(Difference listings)
● ● ● ● ● ● ●

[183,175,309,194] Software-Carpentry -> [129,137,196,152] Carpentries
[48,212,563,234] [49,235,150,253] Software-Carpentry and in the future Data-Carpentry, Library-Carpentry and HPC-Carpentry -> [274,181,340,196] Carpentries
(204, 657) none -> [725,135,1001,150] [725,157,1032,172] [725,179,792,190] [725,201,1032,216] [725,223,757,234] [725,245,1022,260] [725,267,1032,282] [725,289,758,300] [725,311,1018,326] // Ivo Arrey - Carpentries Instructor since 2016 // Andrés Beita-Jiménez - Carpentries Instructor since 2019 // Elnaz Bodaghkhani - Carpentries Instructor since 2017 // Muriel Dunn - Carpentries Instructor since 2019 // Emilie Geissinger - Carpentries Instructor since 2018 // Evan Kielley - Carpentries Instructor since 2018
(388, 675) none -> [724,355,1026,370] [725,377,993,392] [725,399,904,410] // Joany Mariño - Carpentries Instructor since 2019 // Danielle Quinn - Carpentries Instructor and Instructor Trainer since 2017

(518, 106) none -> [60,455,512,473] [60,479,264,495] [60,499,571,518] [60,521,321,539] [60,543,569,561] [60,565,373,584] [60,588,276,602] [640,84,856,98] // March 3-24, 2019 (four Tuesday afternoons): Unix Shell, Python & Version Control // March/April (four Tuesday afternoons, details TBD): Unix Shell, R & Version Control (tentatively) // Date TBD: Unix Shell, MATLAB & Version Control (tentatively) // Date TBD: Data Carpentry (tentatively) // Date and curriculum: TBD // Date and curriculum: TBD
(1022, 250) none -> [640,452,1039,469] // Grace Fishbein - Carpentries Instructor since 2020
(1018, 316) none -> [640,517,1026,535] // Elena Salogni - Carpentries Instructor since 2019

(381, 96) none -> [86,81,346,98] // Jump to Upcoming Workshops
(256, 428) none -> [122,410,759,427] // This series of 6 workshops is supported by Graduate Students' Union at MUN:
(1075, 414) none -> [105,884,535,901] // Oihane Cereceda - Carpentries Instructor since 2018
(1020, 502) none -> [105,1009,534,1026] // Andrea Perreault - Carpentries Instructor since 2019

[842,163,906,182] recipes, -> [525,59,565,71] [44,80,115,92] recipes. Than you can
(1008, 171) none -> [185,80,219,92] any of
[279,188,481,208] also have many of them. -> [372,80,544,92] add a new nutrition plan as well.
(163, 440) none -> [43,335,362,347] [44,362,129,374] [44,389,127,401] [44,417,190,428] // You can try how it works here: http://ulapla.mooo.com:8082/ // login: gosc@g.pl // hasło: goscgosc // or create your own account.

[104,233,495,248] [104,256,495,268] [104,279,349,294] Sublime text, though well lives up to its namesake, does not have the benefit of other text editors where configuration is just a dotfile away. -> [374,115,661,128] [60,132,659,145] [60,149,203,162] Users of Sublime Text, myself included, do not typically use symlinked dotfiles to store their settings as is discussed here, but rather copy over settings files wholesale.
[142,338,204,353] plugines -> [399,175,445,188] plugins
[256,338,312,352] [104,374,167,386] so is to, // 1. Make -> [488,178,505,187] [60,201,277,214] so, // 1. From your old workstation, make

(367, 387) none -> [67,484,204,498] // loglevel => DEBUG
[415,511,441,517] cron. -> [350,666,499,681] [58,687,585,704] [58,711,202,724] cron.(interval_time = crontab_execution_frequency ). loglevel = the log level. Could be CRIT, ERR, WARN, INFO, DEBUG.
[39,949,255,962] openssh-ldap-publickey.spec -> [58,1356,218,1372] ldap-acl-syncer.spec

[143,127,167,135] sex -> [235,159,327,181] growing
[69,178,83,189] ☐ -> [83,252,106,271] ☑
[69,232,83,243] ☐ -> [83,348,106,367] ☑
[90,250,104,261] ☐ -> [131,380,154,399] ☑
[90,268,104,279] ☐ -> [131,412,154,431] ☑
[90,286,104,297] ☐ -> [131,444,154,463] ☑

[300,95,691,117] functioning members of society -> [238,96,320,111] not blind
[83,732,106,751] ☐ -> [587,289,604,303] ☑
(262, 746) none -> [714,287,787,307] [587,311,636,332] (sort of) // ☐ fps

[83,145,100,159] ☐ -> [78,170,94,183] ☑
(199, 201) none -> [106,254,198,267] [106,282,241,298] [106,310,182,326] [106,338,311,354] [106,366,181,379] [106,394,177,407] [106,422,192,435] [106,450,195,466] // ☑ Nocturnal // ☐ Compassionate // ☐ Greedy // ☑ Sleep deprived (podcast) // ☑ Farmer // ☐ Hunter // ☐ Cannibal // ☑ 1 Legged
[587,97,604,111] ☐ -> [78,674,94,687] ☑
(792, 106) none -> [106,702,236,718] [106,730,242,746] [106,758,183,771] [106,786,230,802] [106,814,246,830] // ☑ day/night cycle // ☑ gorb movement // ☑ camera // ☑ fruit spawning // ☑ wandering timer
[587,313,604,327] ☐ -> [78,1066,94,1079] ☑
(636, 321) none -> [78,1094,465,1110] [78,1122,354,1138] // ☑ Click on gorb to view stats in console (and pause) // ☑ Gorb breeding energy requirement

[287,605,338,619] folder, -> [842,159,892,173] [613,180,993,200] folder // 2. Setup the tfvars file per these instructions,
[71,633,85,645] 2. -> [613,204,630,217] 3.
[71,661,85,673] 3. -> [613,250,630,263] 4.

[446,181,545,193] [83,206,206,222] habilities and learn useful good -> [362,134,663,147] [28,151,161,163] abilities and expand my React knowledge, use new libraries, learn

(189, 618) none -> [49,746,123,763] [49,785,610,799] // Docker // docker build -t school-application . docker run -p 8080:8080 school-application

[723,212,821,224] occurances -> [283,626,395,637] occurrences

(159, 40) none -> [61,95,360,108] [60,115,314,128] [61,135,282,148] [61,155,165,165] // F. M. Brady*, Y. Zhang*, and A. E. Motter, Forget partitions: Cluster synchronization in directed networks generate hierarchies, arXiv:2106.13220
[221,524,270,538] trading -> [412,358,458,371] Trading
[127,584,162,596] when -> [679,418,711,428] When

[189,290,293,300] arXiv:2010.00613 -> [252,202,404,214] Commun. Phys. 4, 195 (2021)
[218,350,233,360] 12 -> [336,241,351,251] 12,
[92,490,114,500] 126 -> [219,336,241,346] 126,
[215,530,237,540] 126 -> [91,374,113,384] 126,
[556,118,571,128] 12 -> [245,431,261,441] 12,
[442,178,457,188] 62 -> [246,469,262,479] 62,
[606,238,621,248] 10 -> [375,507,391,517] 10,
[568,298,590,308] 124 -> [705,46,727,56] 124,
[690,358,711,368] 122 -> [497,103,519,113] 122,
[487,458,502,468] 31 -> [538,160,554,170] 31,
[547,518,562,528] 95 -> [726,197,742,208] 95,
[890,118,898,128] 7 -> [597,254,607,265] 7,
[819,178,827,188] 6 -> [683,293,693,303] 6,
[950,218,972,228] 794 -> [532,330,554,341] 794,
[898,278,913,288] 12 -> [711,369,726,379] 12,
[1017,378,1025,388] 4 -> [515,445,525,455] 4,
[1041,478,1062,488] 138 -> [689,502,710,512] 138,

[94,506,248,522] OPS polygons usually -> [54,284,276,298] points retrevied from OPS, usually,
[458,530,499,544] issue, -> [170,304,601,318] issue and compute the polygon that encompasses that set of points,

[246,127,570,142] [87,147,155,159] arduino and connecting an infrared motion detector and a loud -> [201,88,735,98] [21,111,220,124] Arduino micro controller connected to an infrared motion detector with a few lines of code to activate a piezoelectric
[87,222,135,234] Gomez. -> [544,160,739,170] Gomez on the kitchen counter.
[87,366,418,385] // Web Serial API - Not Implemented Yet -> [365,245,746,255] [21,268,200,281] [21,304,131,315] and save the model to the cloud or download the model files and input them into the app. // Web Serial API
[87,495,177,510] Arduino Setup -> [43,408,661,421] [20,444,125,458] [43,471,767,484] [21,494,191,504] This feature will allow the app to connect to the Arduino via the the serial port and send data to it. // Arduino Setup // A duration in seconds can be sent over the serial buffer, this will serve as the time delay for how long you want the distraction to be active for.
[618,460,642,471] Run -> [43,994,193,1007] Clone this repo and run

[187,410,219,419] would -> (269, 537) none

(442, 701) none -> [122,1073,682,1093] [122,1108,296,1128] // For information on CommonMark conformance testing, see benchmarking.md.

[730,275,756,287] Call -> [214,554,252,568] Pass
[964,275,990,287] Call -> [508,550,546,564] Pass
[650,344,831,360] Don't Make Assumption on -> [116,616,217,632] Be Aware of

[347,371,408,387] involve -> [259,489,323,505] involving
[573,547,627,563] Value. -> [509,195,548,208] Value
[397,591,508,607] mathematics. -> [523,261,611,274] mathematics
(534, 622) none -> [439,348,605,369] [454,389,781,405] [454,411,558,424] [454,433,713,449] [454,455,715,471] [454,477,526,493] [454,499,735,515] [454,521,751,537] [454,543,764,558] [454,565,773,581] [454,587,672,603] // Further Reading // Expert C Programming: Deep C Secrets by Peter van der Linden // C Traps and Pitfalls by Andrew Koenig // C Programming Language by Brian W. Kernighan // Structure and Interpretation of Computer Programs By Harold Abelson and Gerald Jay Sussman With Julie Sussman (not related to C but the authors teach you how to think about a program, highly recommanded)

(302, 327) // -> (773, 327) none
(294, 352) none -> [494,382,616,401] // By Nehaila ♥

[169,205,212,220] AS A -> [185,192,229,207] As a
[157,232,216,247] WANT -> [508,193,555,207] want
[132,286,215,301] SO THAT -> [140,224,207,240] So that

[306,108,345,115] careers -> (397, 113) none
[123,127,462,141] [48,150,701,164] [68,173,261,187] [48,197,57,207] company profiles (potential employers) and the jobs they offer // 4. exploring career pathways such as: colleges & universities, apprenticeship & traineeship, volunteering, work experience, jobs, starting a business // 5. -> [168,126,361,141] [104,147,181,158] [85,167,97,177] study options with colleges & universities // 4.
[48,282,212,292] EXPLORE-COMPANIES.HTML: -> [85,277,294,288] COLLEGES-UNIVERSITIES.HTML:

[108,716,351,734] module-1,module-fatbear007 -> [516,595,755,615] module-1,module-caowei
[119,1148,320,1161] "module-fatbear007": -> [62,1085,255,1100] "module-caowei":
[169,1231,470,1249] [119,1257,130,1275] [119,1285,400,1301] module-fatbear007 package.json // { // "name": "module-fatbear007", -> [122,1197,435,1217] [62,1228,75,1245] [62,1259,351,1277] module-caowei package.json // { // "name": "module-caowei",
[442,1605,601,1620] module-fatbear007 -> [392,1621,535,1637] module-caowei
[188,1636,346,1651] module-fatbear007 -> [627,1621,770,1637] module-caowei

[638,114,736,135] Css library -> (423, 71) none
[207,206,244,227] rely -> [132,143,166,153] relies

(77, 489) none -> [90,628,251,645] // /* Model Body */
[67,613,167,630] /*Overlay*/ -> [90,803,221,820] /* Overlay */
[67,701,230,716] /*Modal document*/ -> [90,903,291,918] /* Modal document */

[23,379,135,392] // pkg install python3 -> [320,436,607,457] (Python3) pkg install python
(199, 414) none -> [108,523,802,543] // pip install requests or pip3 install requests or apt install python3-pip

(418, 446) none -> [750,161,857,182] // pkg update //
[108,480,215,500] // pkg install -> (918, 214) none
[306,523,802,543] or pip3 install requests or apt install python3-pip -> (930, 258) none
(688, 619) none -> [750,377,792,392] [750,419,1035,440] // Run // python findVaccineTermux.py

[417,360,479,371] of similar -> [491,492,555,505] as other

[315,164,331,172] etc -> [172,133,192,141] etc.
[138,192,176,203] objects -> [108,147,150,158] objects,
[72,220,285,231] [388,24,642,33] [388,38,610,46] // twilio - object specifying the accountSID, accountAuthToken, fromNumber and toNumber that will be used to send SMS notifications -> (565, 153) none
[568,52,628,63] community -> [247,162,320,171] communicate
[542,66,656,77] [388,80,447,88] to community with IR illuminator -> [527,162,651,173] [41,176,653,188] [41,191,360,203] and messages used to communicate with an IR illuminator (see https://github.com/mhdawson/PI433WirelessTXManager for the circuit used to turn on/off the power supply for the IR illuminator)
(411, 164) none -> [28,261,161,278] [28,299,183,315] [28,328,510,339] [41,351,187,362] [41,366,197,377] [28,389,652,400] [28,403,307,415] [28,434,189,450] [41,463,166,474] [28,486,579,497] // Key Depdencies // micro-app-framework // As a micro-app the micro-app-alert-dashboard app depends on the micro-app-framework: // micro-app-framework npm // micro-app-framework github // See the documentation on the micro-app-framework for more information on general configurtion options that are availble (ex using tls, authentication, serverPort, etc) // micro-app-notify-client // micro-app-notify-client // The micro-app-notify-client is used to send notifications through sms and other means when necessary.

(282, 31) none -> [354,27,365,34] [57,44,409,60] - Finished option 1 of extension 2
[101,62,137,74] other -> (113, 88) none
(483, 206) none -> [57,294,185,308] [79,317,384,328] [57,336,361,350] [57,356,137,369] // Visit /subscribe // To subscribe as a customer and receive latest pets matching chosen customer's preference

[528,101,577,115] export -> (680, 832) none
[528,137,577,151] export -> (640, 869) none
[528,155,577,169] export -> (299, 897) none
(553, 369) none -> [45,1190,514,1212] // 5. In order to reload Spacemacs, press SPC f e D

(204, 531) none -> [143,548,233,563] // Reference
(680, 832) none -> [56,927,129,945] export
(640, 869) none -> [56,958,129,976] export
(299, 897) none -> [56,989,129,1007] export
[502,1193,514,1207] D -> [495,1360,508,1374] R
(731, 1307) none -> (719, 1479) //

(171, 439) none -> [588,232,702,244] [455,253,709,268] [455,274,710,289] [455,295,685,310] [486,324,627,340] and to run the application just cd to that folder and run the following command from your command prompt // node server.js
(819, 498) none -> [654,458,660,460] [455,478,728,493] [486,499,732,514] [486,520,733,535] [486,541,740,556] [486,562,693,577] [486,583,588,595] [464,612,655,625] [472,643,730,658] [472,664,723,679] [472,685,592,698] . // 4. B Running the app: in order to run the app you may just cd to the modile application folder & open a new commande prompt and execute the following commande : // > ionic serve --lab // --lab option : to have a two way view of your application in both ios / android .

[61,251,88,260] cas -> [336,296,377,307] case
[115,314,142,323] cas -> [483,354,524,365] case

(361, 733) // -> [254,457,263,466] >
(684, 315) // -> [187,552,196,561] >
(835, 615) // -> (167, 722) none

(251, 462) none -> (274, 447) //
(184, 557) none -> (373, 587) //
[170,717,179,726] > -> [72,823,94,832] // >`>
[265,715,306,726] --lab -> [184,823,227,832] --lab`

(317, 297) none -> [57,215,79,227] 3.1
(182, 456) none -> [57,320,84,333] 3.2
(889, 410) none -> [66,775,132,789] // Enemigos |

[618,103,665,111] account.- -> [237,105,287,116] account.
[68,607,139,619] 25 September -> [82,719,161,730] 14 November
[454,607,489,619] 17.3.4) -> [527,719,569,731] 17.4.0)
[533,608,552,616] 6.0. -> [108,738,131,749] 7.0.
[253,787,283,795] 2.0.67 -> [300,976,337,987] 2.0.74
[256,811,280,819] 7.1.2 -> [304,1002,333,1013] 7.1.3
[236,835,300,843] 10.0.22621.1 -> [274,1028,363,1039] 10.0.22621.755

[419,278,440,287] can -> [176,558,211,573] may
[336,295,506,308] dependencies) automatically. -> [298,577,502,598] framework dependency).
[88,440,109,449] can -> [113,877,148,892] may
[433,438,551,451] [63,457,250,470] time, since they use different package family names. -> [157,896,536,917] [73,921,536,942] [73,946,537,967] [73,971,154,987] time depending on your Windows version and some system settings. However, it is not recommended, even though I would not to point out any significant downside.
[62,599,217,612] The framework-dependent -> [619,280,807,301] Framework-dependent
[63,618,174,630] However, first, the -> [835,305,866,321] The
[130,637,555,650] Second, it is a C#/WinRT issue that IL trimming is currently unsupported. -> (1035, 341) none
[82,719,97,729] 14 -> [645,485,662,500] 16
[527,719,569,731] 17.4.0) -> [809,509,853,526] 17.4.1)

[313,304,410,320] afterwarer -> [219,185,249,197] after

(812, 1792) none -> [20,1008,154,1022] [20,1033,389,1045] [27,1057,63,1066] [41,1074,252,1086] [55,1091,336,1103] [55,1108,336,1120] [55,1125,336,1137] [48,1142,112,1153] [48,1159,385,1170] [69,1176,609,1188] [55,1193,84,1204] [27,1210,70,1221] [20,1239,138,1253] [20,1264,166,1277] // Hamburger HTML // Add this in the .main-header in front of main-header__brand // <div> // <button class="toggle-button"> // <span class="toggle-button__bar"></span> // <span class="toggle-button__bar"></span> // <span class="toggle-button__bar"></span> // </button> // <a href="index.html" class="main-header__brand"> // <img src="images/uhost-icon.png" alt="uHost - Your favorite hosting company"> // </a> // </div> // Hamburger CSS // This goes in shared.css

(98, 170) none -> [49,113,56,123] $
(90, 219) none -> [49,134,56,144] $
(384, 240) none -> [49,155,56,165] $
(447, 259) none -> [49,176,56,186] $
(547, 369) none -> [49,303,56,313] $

● ● ● ● ● ● ●

Your task :: The stretch of entries above that starts with the line containing "[419,278,440,287] can ->" and goes on through the line containing "[130,637,555,650] Second, it" is to be transcribed exactly, and no other line is to be transcribed.

Solution to the problem ::
[419,278,440,287] can -> [176,558,211,573] may
[336,295,506,308] dependencies) automatically. -> [298,577,502,598] framework dependency).
[88,440,109,449] can -> [113,877,148,892] may
[433,438,551,451] [63,457,250,470] time, since they use different package family names. -> [157,896,536,917] [73,921,536,942] [73,946,537,967] [73,971,154,987] time depending on your Windows version and some system settings. However, it is not recommended, even though I would not to point out any significant downside.
[62,599,217,612] The framework-dependent -> [619,280,807,301] Framework-dependent
[63,618,174,630] However, first, the -> [835,305,866,321] The
[130,637,555,650] Second, it is a C#/WinRT issue that IL trimming is currently unsupported. -> (1035, 341) none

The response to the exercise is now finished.